The sixth point analyzed is daytime functioning related to sleep, that is, a person’s ability to remain alert and awake during the day. Excessive daytime sleepiness is associated with cardiovascular diseases, coronary heart disease, strokes, and death from both cardiovascular diseases and any other cause. Some cardiovascular risks, such as obesity, type 2 diabetes, depression, smoking, and obstructive sleep apnea, were associated with a higher risk of daytime sleepiness, while weight loss appeared to reduce excessive daytime sleepiness.
Finally, the seventh point analyzed is sleep architecture, which refers to the sleep stages the body typically goes through while sleeping. Sleep is divided into two categories: non-rapid eye movement (Non-REM) sleep, which includes light and deep sleep stages, and rapid eye movement (REM) sleep, the deepest stage of sleep. An analysis of combined studies found that the disruption of Non-REM sleep, also known as slow-wave sleep, led to higher levels of insulin resistance compared to uninterrupted sleep.
DIFFERENCES IN SLEEP HEALTH
The statement also addresses differences in sleep health among individuals affected by adverse social factors for health. A recent review of over 300 studies found consistent associations between lower socioeconomic status and suboptimal sleep health.
Social and environmental factors, including home and neighborhood characteristics, such as light, air, and noise pollution, and safety, also contribute to differences in one or more components of sleep health.
Compared to the non-Hispanic white population, individuals belonging to historically underrepresented racial and ethnic groups sleep less and are more likely to experience poorer sleep continuity, less satisfaction with sleep, later bedtimes, more irregular sleep, greater daytime sleepiness, and a higher incidence of sleep disorders. These differences are observed throughout life and persist over time, with black adults having the poorest sleep health among all individuals.

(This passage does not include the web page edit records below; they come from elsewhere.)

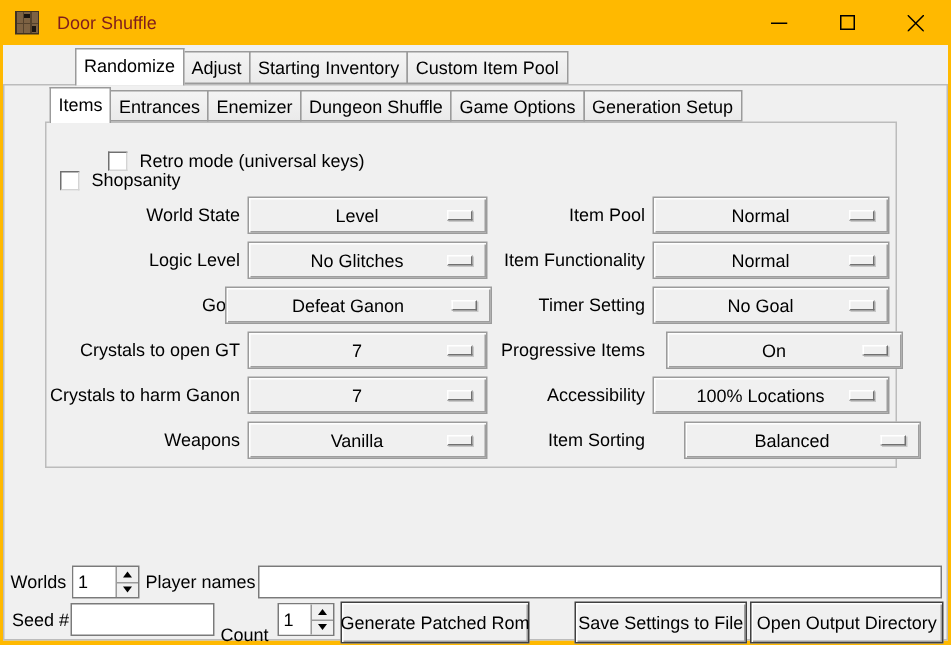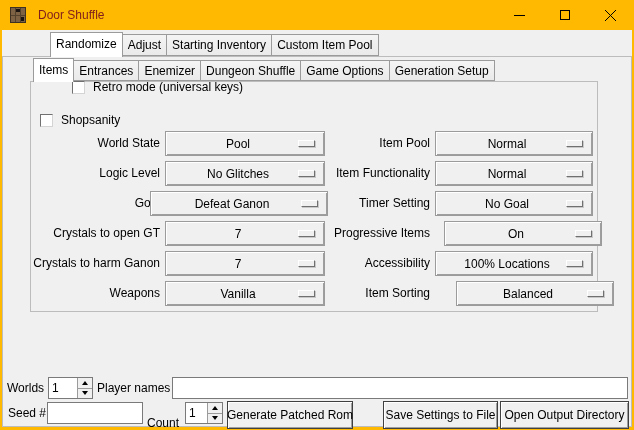--- a/index.html
+++ b/index.html
@@ -150,7 +150,7 @@
     <div class="tab">Generation Setup</div>
   </div>
 
-  <div class="checkrow" style="top:80px;padding-left:32px;">
+  <div class="checkrow" style="top:100px;padding-left:32px;">
     <span class="checkbox"></span>
     <span>Retro mode (universal keys)</span>
   </div>

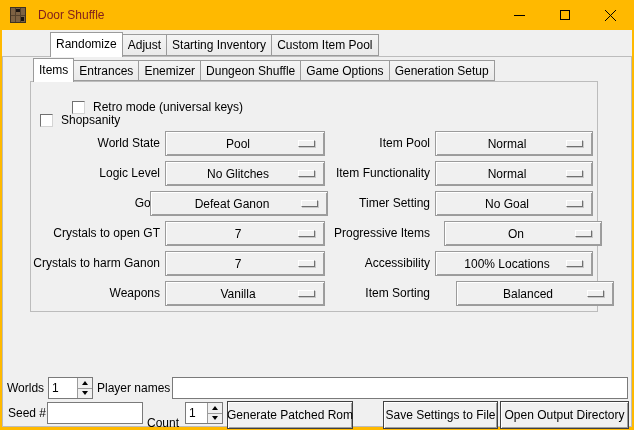--- a/index.html
+++ b/index.html
@@ -161,7 +161,7 @@
 
   <span class="optlabel" style="right:474px; top:131px;">World State</span>
   <div class="opt" style="left:165px; top:131px; width:160px;">
-    <span class="opt-value">Pool</span>
+    <span class="opt-value">Level</span>
       <span class="ind"></span>
   </div>
   <span class="optlabel" style="right:474px; top:161px;">Logic Level</span>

"It is important to know that each individual has different sleep experiences, and these differences can contribute to other health inequalities," says St-Onge, adding that "including different components of sleep in conversations with patients provides essential information that can help healthcare professionals improve care."
MORE RESEARCH IS NEEDED TO OPTIMIZE SLEEP HEALTH
Awareness of the importance of sleep is increasing; however, experts point out that more research is needed on the various dimensions of sleep health so that doctors can support patients in promoting healthy sleep and improving health.
Although there are numerous smartwatches and other personal devices to track the amount of time spent asleep per night, advances are needed in evaluating other dimensions of sleep.
Sleep is one of the health metrics highlighted in Life’s Essential 8, the American Heart Association’s measures for optimal cardiovascular health. By incorporating sleep into the Life’s Essential 8 score, the only measure for sleep is its duration (number of hours per night) because there are not enough validated research to confirm how to evaluate other components of sleep.
According to some research studies, poor sleep health contributes to adverse cardiovascular outcomes. Therefore, evidence from clinical trials is needed to confirm that improving sleep health leads to better cardiometabolic health.